Your task is to transcribe all of the records exactly and leave out the pictures.

*** THE INPUT

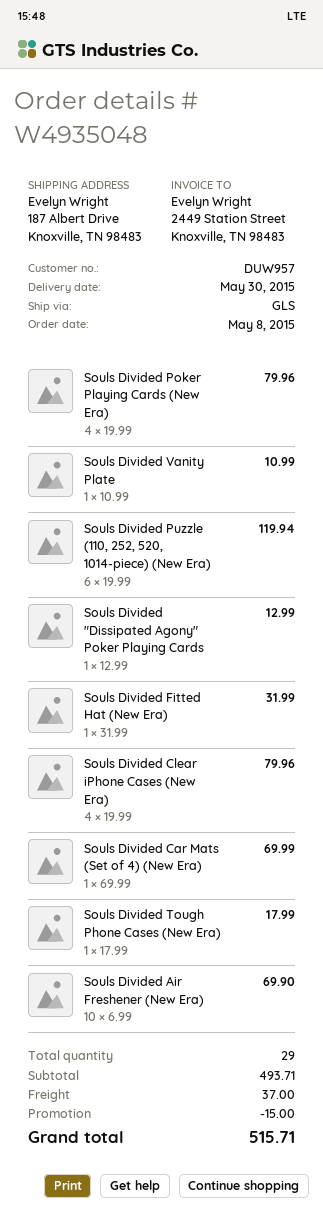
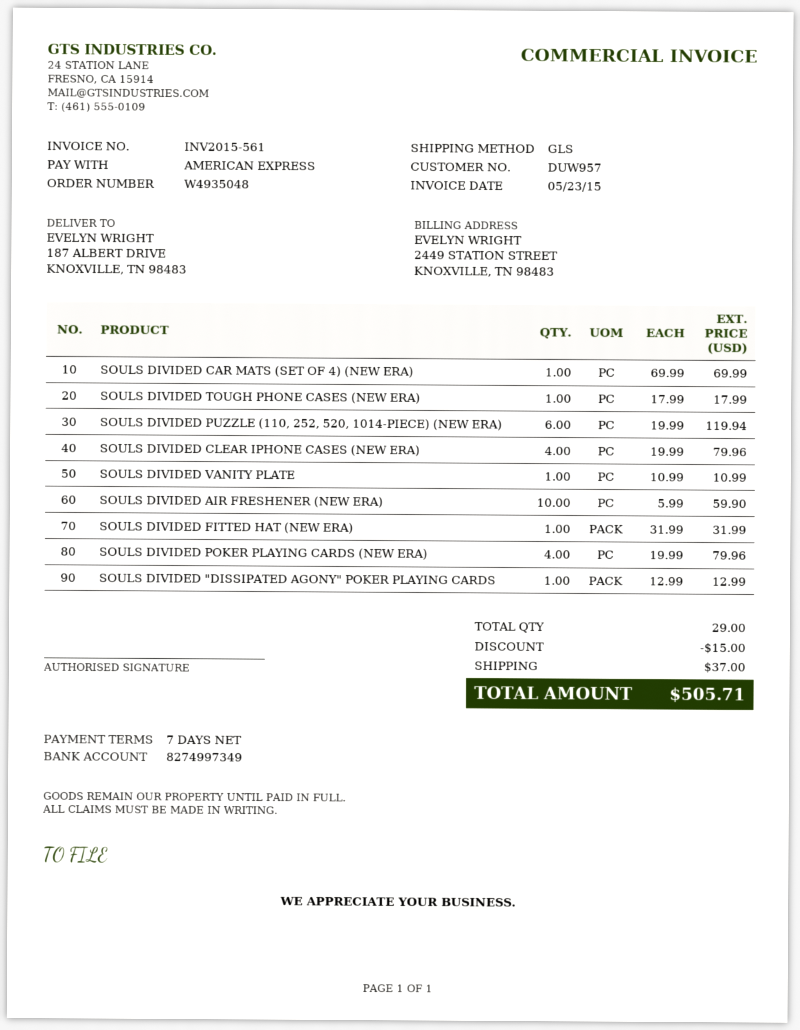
Souls Divided Air Freshener (New Era): 10 x 6.99 = 69.90 -> 10 x 5.99 = 59.90
total: 515.71 -> 505.71

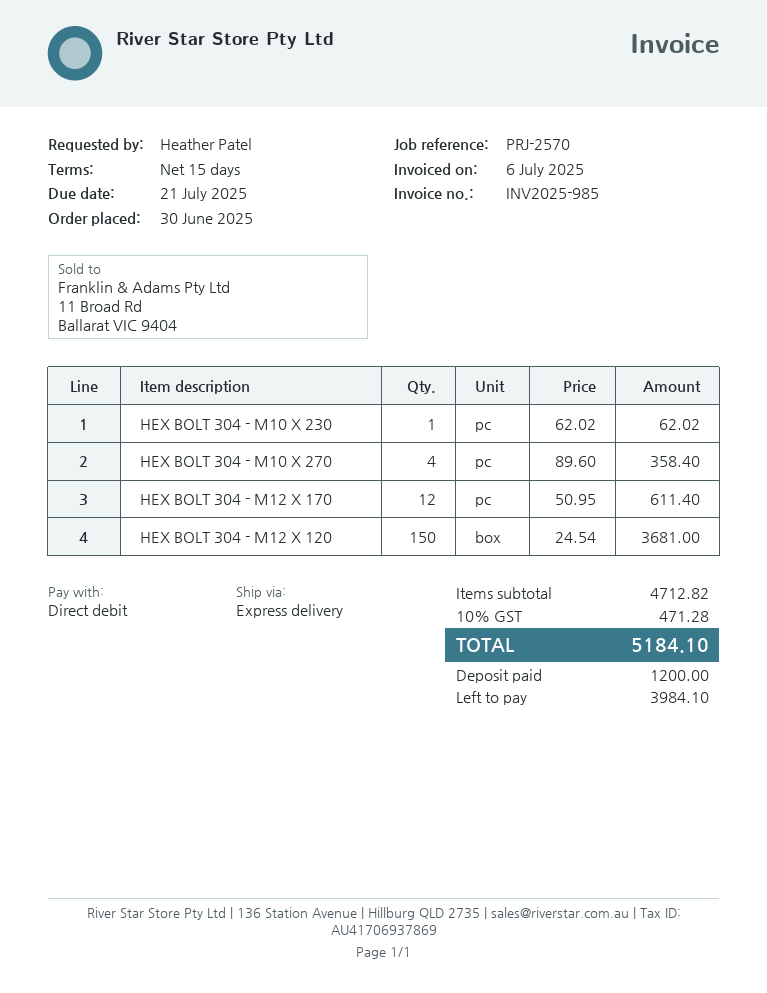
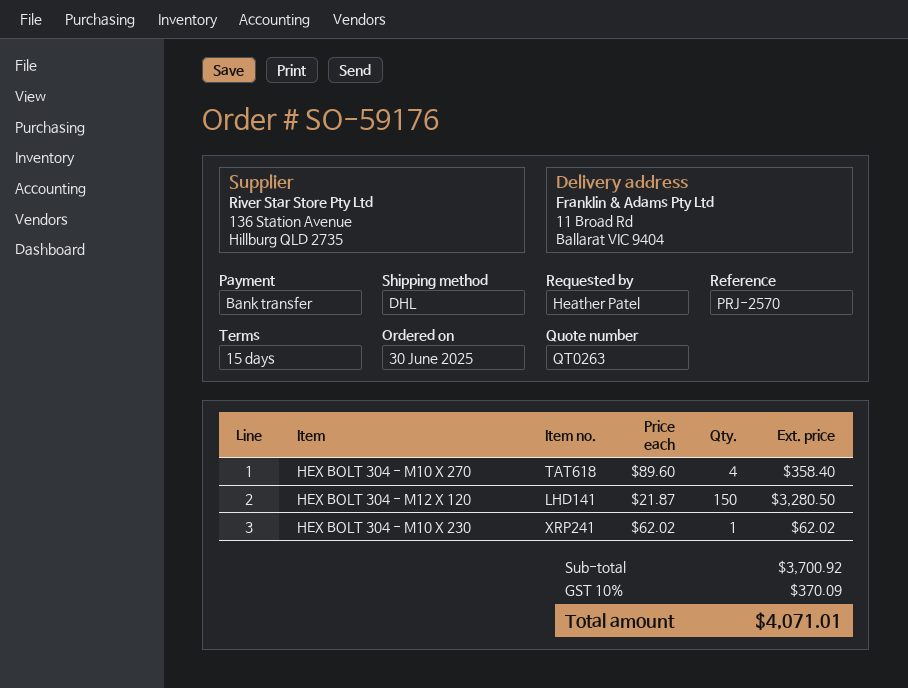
payment method: direct debit -> bank transfer
shipping method: express -> DHL
HEX BOLT 304 - M12 X 170: 12 x 50.95 = 611.40 -> none
HEX BOLT 304 - M12 X 120: 150 x 24.54 = 3681.00 -> 150 x 21.87 = 3280.50
subtotal: 4712.82 -> 3700.92
tax: 10% = 471.28 -> 10% = 370.09
total: 5184.10 -> 4071.01

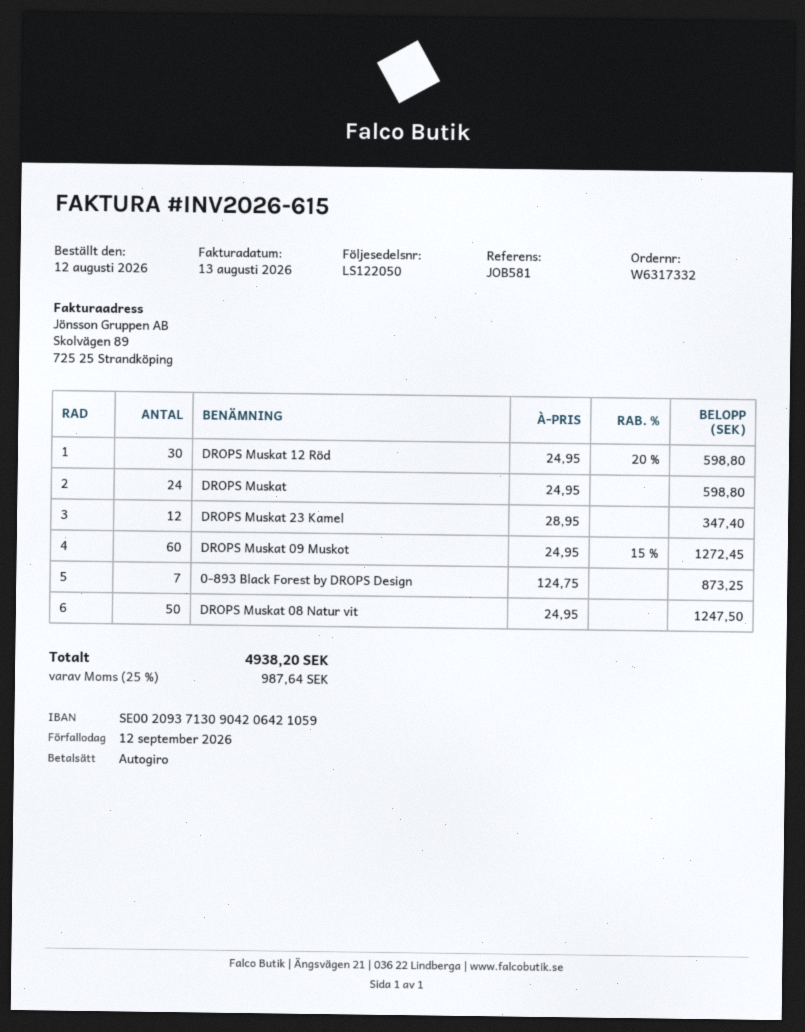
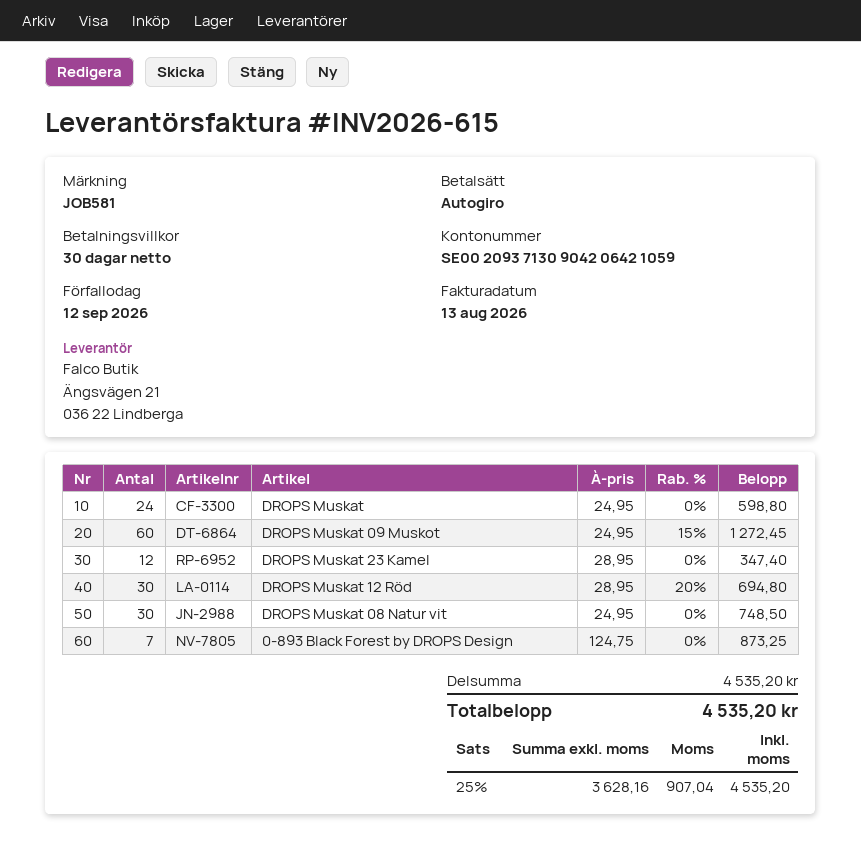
DROPS Muskat 12 Röd: 30 x 24.95 - 20% = 598.80 -> 30 x 28.95 - 20% = 694.80
DROPS Muskat 08 Natur vit: 50 x 24.95 = 1247.50 -> 30 x 24.95 = 748.50
tax: 25% = 987.64 -> 25% = 907.04
total: 4938.20 -> 4535.20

******

■ **EXERCISE OUTPUT**
Souls Divided Air Freshener (New Era): 10 x 6.99 = 69.90 -> 10 x 5.99 = 59.90
total: 515.71 -> 505.71

payment method: direct debit -> bank transfer
shipping method: express -> DHL
HEX BOLT 304 - M12 X 170: 12 x 50.95 = 611.40 -> none
HEX BOLT 304 - M12 X 120: 150 x 24.54 = 3681.00 -> 150 x 21.87 = 3280.50
subtotal: 4712.82 -> 3700.92
tax: 10% = 471.28 -> 10% = 370.09
total: 5184.10 -> 4071.01

DROPS Muskat 12 Röd: 30 x 24.95 - 20% = 598.80 -> 30 x 28.95 - 20% = 694.80
DROPS Muskat 08 Natur vit: 50 x 24.95 = 1247.50 -> 30 x 24.95 = 748.50
tax: 25% = 987.64 -> 25% = 907.04
total: 4938.20 -> 4535.20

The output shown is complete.